Given data
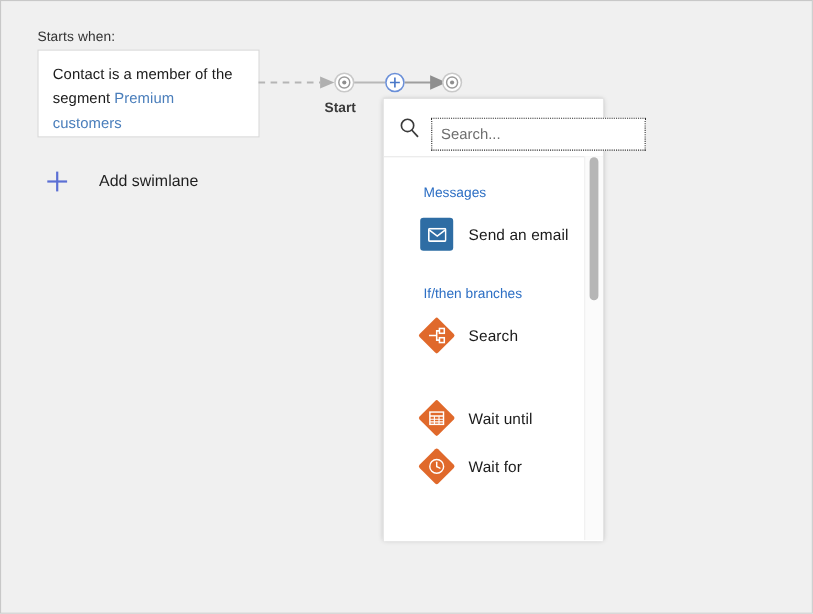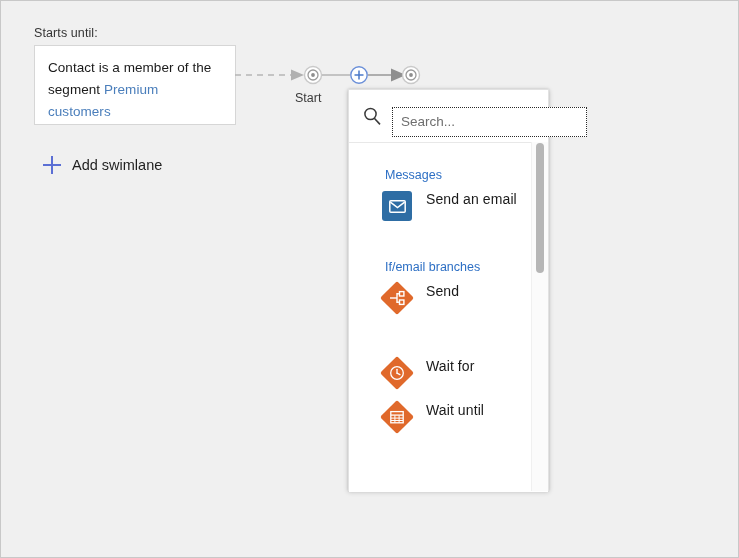--- a/index.html
+++ b/index.html
@@ -54,21 +54,21 @@
     cursor: pointer;
   }
 
   
   .add-swimlane {
     position: absolute;
     left: 42px;
     top: 155px;
     display: flex;
     align-items: center;
-    gap: 11px;
+    gap: 29px;
     cursor: pointer;
   }
   .plus-glyph {
     width: 18px;
     height: 18px;
     position: relative;
     flex: none;
   }
   .plus-glyph::before, .plus-glyph::after {
     content: "";
@@ -87,20 +87,21 @@
   }
 
   
   .flow { position: absolute; left: 232px; top: 54px; width: 210px; height: 60px; }
   .start-label {
     position: absolute;
     left: 62px;
     top: 36px;
     font-size: 12.5px;
     color: #3a3a3a;
+    font-weight: bold;
   }
 
   
   .flyout {
     position: absolute;
     left: 347px;
     top: 88px;
     width: 201px;
     height: 402px;
     background: #ffffff;
@@ -158,20 +159,21 @@
   .group-title {
     font-size: 12.5px;
     color: #2d6fc4;
     padding: 0 0 0 20px;
     margin: 0;
     height: 17px;
     line-height: 17px;
   }
   .item-row {
     display: flex;
+    align-items: center;
     height: 44px;
     padding-left: 17px;
     cursor: pointer;
   }
   .item-label {
     font-size: 14px;
     color: #1a1a1a;
     margin-left: 14px;
     letter-spacing: 0.1px;
   }
@@ -225,21 +227,21 @@
     background: #b6b6b6;
     border-radius: 4px;
     cursor: pointer;
   }
 </style>
 </head>
 <body>
 
 <div id="root">
 
-  <div class="starts-label">Starts until:</div>
+  <div class="starts-label">Starts when:</div>
 
   <div class="trigger-card">
     <div class="trigger-text"><span>Contact is a member of the segment </span><span class="segment-link">Premium customers</span></div>
   </div>
 
   <div class="add-swimlane">
     <span class="plus-glyph"></span>
     <span class="add-swimlane-label">Add swimlane</span>
   </div>
 
@@ -294,71 +296,71 @@
             <svg width="17" height="13" viewBox="0 0 17 13">
               <rect x="0.8" y="0.8" width="15.4" height="11.4" rx="1" fill="none" stroke="#ffffff" stroke-width="1.5"></rect>
               <polyline points="1.4,2.2 8.5,7.6 15.6,2.2" fill="none" stroke="#ffffff" stroke-width="1.5"></polyline>
             </svg>
           </span>
           <span class="item-label">Send an email</span>
         </div>
 
         <div class="gap-lg"></div>
 
-        <div class="group-title">If/email branches</div>
+        <div class="group-title">If/then branches</div>
         <div class="gap-sm"></div>
         <div class="item-row">
           <span class="icon-diamond">
             <span class="dia"></span>
             <span class="glyph">
               <svg width="17" height="16" viewBox="0 0 17 16">
                 <line x1="1" y1="8" x2="8" y2="8" stroke="#ffffff" stroke-width="1.4"></line>
                 <line x1="8" y1="3" x2="8" y2="13" stroke="#ffffff" stroke-width="1.4"></line>
                 <rect x="10.5" y="1.6" width="4.4" height="4.4" fill="none" stroke="#ffffff" stroke-width="1.4"></rect>
                 <rect x="10.5" y="10" width="4.4" height="4.4" fill="none" stroke="#ffffff" stroke-width="1.4"></rect>
                 <line x1="8" y1="3.8" x2="10.5" y2="3.8" stroke="#ffffff" stroke-width="1.4"></line>
                 <line x1="8" y1="12.2" x2="10.5" y2="12.2" stroke="#ffffff" stroke-width="1.4"></line>
               </svg>
             </span>
           </span>
-          <span class="item-label">Send</span>
+          <span class="item-label">Search</span>
         </div>
 
         <div class="gap-lg"></div>
 
         <div class="gap-sm"></div>
-        <div class="item-row">
-          <span class="icon-diamond">
-            <span class="dia"></span>
-            <span class="glyph">
-              <svg width="16" height="16" viewBox="0 0 16 16">
-                <circle cx="8" cy="8" r="6.3" fill="none" stroke="#ffffff" stroke-width="1.3"></circle>
-                <line x1="8" y1="4.3" x2="8" y2="8.2" stroke="#ffffff" stroke-width="1.3" stroke-linecap="round"></line>
-                <line x1="8" y1="8.2" x2="10.9" y2="9.6" stroke="#ffffff" stroke-width="1.3" stroke-linecap="round"></line>
-              </svg>
-            </span>
-          </span>
-          <span class="item-label">Wait for</span>
-        </div>
         <div class="item-row">
           <span class="icon-diamond">
             <span class="dia"></span>
             <span class="glyph">
               <svg width="16" height="16" viewBox="0 0 16 16">
                 <rect x="1.8" y="2.6" width="12.4" height="11.2" fill="none" stroke="#ffffff" stroke-width="1.3"></rect>
                 <line x1="1.8" y1="6.1" x2="14.2" y2="6.1" stroke="#ffffff" stroke-width="1.3"></line>
                 <line x1="5.9" y1="6.4" x2="5.9" y2="13.8" stroke="#ffffff" stroke-width="1"></line>
                 <line x1="10.1" y1="6.4" x2="10.1" y2="13.8" stroke="#ffffff" stroke-width="1"></line>
                 <line x1="2" y1="9.1" x2="14" y2="9.1" stroke="#ffffff" stroke-width="1"></line>
                 <line x1="2" y1="11.5" x2="14" y2="11.5" stroke="#ffffff" stroke-width="1"></line>
               </svg>
             </span>
           </span>
           <span class="item-label">Wait until</span>
         </div>
+        <div class="item-row">
+          <span class="icon-diamond">
+            <span class="dia"></span>
+            <span class="glyph">
+              <svg width="16" height="16" viewBox="0 0 16 16">
+                <circle cx="8" cy="8" r="6.3" fill="none" stroke="#ffffff" stroke-width="1.3"></circle>
+                <line x1="8" y1="4.3" x2="8" y2="8.2" stroke="#ffffff" stroke-width="1.3" stroke-linecap="round"></line>
+                <line x1="8" y1="8.2" x2="10.9" y2="9.6" stroke="#ffffff" stroke-width="1.3" stroke-linecap="round"></line>
+              </svg>
+            </span>
+          </span>
+          <span class="item-label">Wait for</span>
+        </div>
 
       </div>
     </div>
 
     <div class="scrollbar-track">
       <div class="scrollbar-thumb"></div>
     </div>
 
   </div>
 </div>

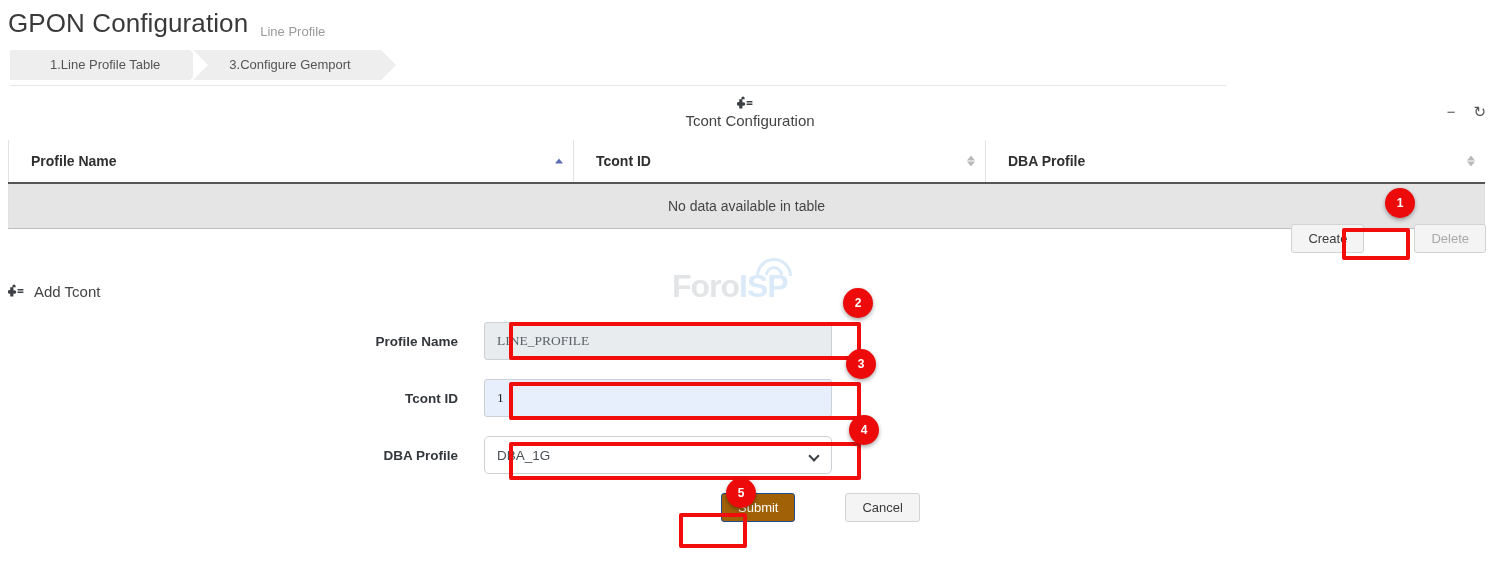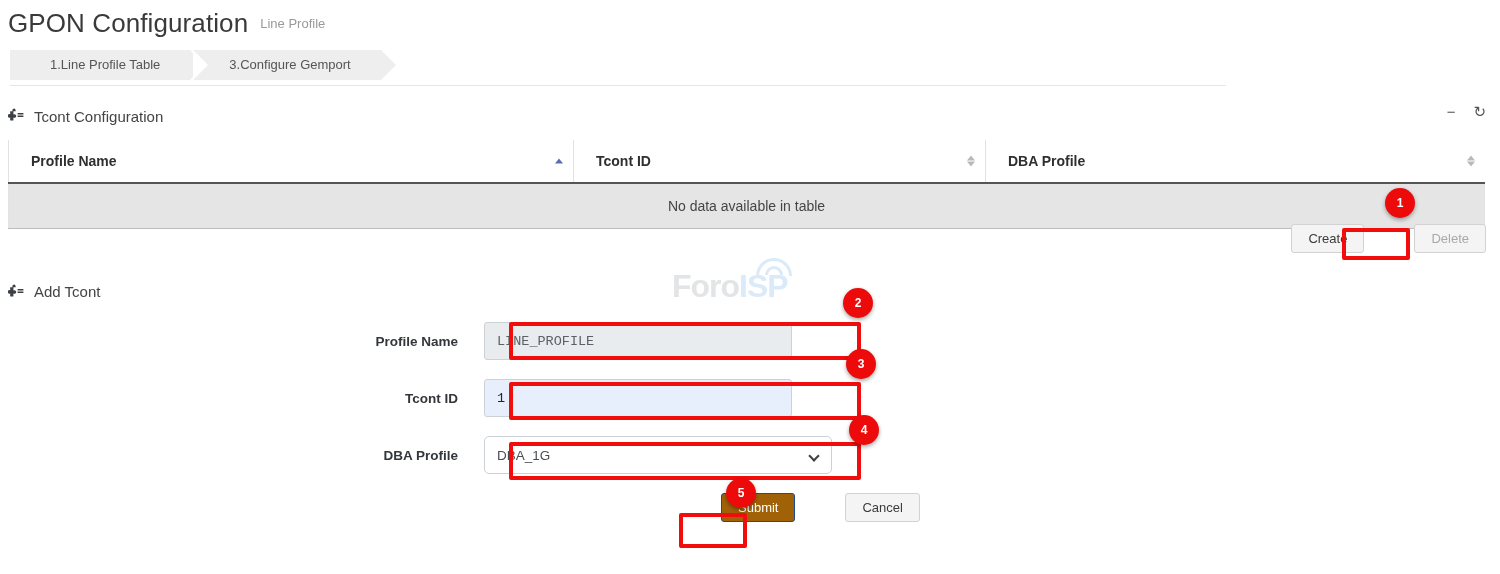--- a/index.html
+++ b/index.html
@@ -7,21 +7,21 @@
     margin: 0; padding: 0;
     width: 1500px; height: 574px;
     background: #ffffff;
     font-family: "Liberation Sans", sans-serif;
     color: #333333;
     overflow: hidden;
   }
   .page { position: relative; width: 1500px; height: 574px; background: #fff; }
 
   
-  .page-header { position: absolute; left: 8px; top: 8px; display: flex; align-items: center; }
+  .page-header { position: absolute; left: 8px; top: 8px; display: flex; align-items: flex-end; }
   .page-title { font-size: 26px; color: #3a3a3a; font-weight: 400; letter-spacing: .1px; }
   .page-subtitle { font-size: 13px; color: #9a9a9a; margin-left: 12px; }
 
   
   .wizard { position: absolute; left: 10px; top: 50px; display: flex; height: 30px; }
   .step {
     position: relative; height: 30px; line-height: 30px;
     background: #eeeeee; color: #555; font-size: 13px;
     padding: 0 30px 0 36px; margin-right: 3px;
     white-space: nowrap;
@@ -43,21 +43,21 @@
     border-left: 15px solid #ffffff;
     z-index: 3;
   }
   .step:first-child::before { display: none; }
   .step.active { background: #2a61ac; color: #fff; }
   .step.active::after { border-left-color: #2a61ac; }
   .wizard-rule { position: absolute; left: 10px; top: 85px; width: 1216px; height: 1px; background: #e6e6e6; }
 
   
   .panel { position: absolute; left: 8px; top: 96px; width: 1484px; }
-  .panel-head { position: relative; height: 40px; display: flex; align-items: center; }
+  .panel-head { position: relative; height: 40px; display: flex; align-items: center; flex-direction: column; }
   .puzzle-icon { width: 16px; height: 16px; margin-right: 10px; display: inline-block; }
   .panel-title { font-size: 15px; color: #444; }
   .panel-tools { position: absolute; right: 6px; top: 8px; display: flex; gap: 18px; align-items: center; }
   .tool-btn { color: #555; font-size: 15px; cursor: pointer; line-height: 1; }
 
   
   .tbl { width: 1476px; margin-top: 4px; border-collapse: collapse; table-layout: fixed; }
   .tbl th {
     text-align: left; font-size: 14px; color: #2f2f2f; font-weight: bold;
     padding: 13px 16px 13px 22px; border-bottom: 2px solid #555;
@@ -94,22 +94,22 @@
   .form-head .panel-title { font-size: 15px; }
 
   .form { position: absolute; left: 0; top: 322px; width: 1500px; }
   .frow { display: flex; align-items: center; margin-bottom: 19px; }
   .flabel {
     width: 484px; text-align: right; padding-right: 26px;
     font-size: 13.5px; font-weight: bold; color: #33373b;
   }
   .fctrl { position: relative; width: 348px; }
   .inp {
-    width: 308px; height: 38px; border: 1px solid #ccd1d6; border-radius: 3px;
-    font-family: Liberation Mono, monospace; font-size: 13.5px; color: #4a4f55;
+    width: 348px; height: 38px; border: 1px solid #ccd1d6; border-radius: 3px;
+    font-family: Liberation Serif, serif; font-size: 13.5px; color: #4a4f55;
     padding: 0 12px; background: #fff; outline: none;
   }
   .inp.readonly { background: #e9ecef; color: #5c6166; }
   .inp.filled { background: #e8effc; color: #232629; }
   .sel {
     width: 348px; height: 38px; border: 1px solid #ccd1d6; border-radius: 5px;
     font-family: "Liberation Sans", sans-serif; font-size: 13.5px; color: #4a4f55;
     padding: 0 12px; background: #fff; outline: none; appearance: none; -webkit-appearance: none;
   }
   .chev {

Task brief
Check the listing above for lines containing the string "after", and copy each one.

The answer
   .plus-glyph::before, .plus-glyph::after {
   .step.active::after { border-left-color: #2a61ac; }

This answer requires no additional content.